Data for review>
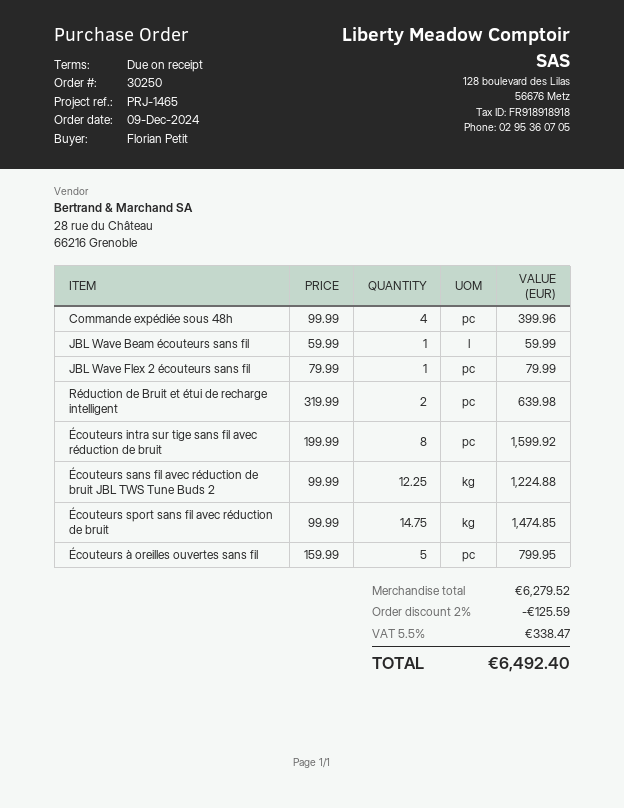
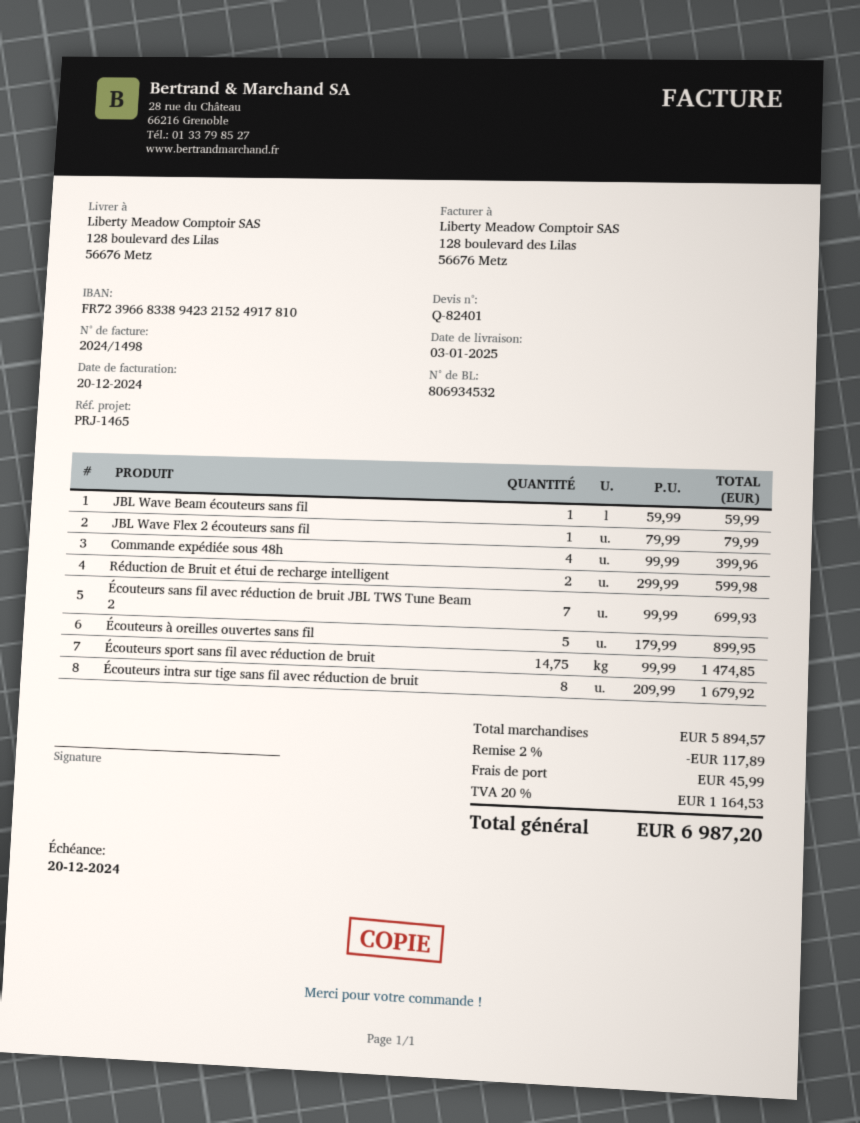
Réduction de Bruit et étui de recharge intelligent: 2 x 319.99 = 639.98 -> 2 x 299.99 = 599.98
Écouteurs intra sur tige sans fil avec réduction de bruit: 8 x 199.99 = 1599.92 -> 8 x 209.99 = 1679.92
Écouteurs sans fil avec réduction de bruit JBL TWS Tune Buds 2: 12.25 x 99.99 = 1224.88 -> none
Écouteurs à oreilles ouvertes sans fil: 5 x 159.99 = 799.95 -> 5 x 179.99 = 899.95
Écouteurs sans fil avec réduction de bruit JBL TWS Tune Beam 2: none -> 7 x 99.99 = 699.93
subtotal: 6279.52 -> 5894.57
discount: 2% = 125.59 -> 2% = 117.89
shipping: none -> 45.99
tax: 5.5% = 338.47 -> 20% = 1164.53
total: 6492.40 -> 6987.20

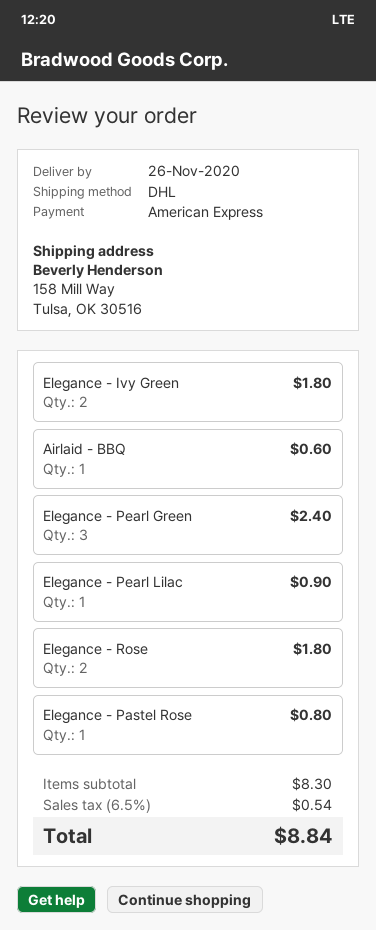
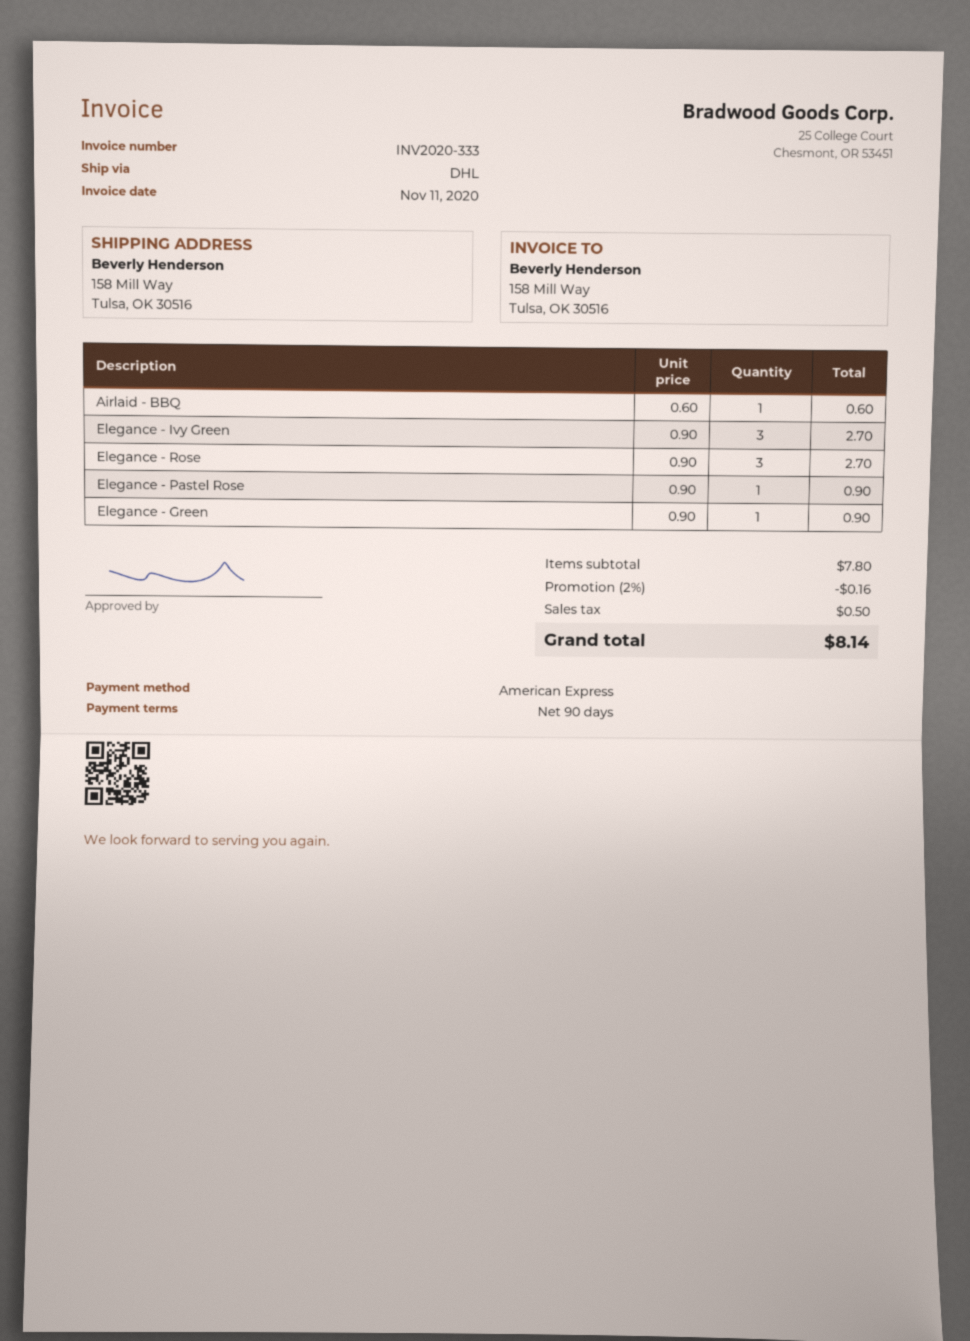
Elegance - Ivy Green: 2 for 1.80 -> 3 for 2.70
Elegance - Pearl Green: 3 for 2.40 -> none
Elegance - Pearl Lilac: 1 for 0.90 -> none
Elegance - Rose: 2 for 1.80 -> 3 for 2.70
Elegance - Pastel Rose: 1 for 0.80 -> 1 for 0.90
Elegance - Green: none -> 1 for 0.90
subtotal: 8.30 -> 7.80
discount: none -> 2% = 0.16
tax: 0.54 -> 0.50
total: 8.84 -> 8.14

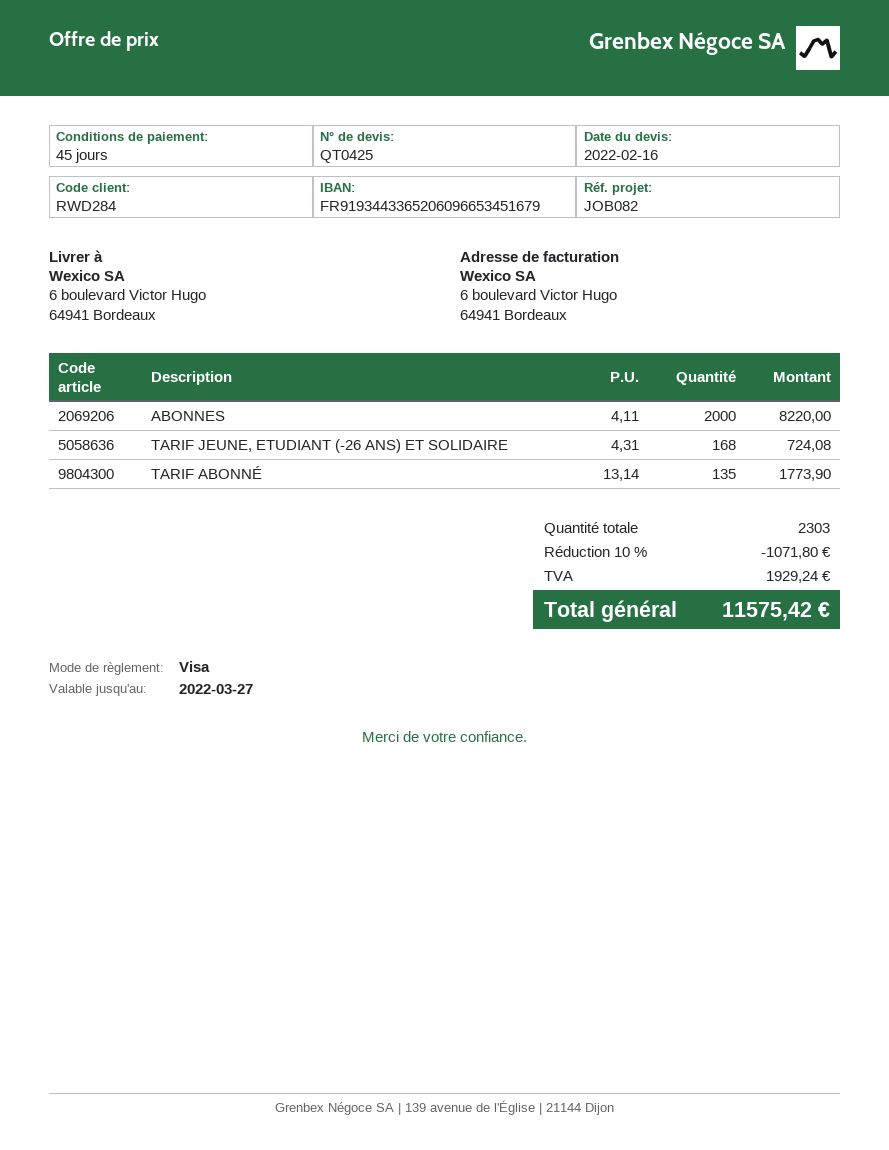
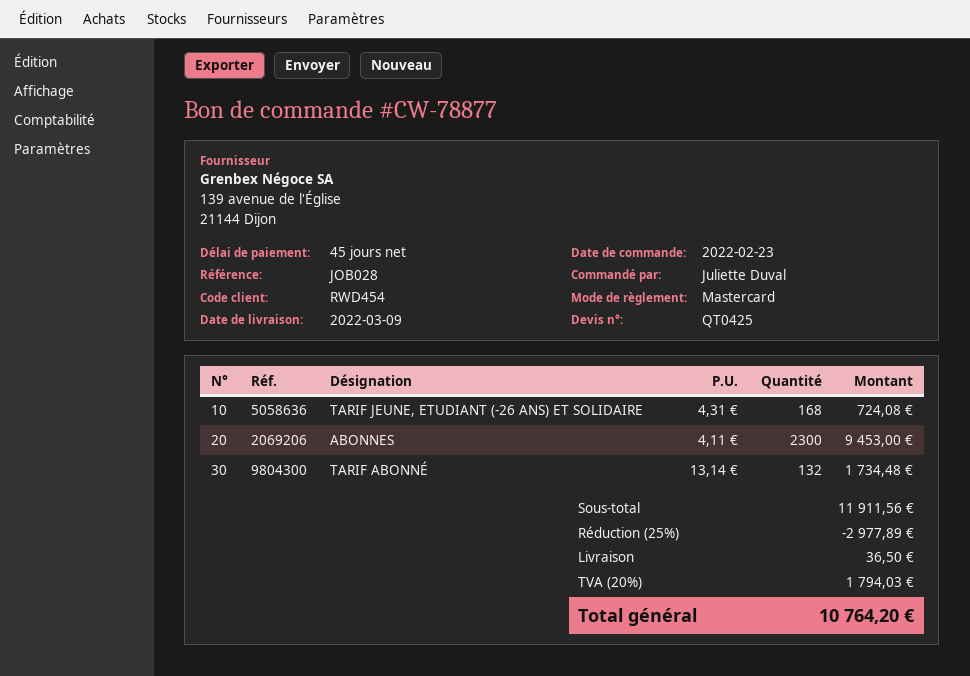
customer number: RWD284 -> RWD454
reference: JOB082 -> JOB028
payment method: Visa -> Mastercard
ABONNES: 2000 x 4.11 = 8220.00 -> 2300 x 4.11 = 9453.00
TARIF ABONNÉ: 135 x 13.14 = 1773.90 -> 132 x 13.14 = 1734.48
discount: 10% = 1071.80 -> 25% = 2977.89
shipping: none -> 36.50
tax: 1929.24 -> 1794.03
total: 11575.42 -> 10764.20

What the task requires> Only exact copies are wanted here. Write out the lines from the one containing "Elegance - Green: none -> 1 for 0.90" through the end of the material and no others, omitting all pictures.

Solution for this problem>
Elegance - Green: none -> 1 for 0.90
subtotal: 8.30 -> 7.80
discount: none -> 2% = 0.16
tax: 0.54 -> 0.50
total: 8.84 -> 8.14

customer number: RWD284 -> RWD454
reference: JOB082 -> JOB028
payment method: Visa -> Mastercard
ABONNES: 2000 x 4.11 = 8220.00 -> 2300 x 4.11 = 9453.00
TARIF ABONNÉ: 135 x 13.14 = 1773.90 -> 132 x 13.14 = 1734.48
discount: 10% = 1071.80 -> 25% = 2977.89
shipping: none -> 36.50
tax: 1929.24 -> 1794.03
total: 11575.42 -> 10764.20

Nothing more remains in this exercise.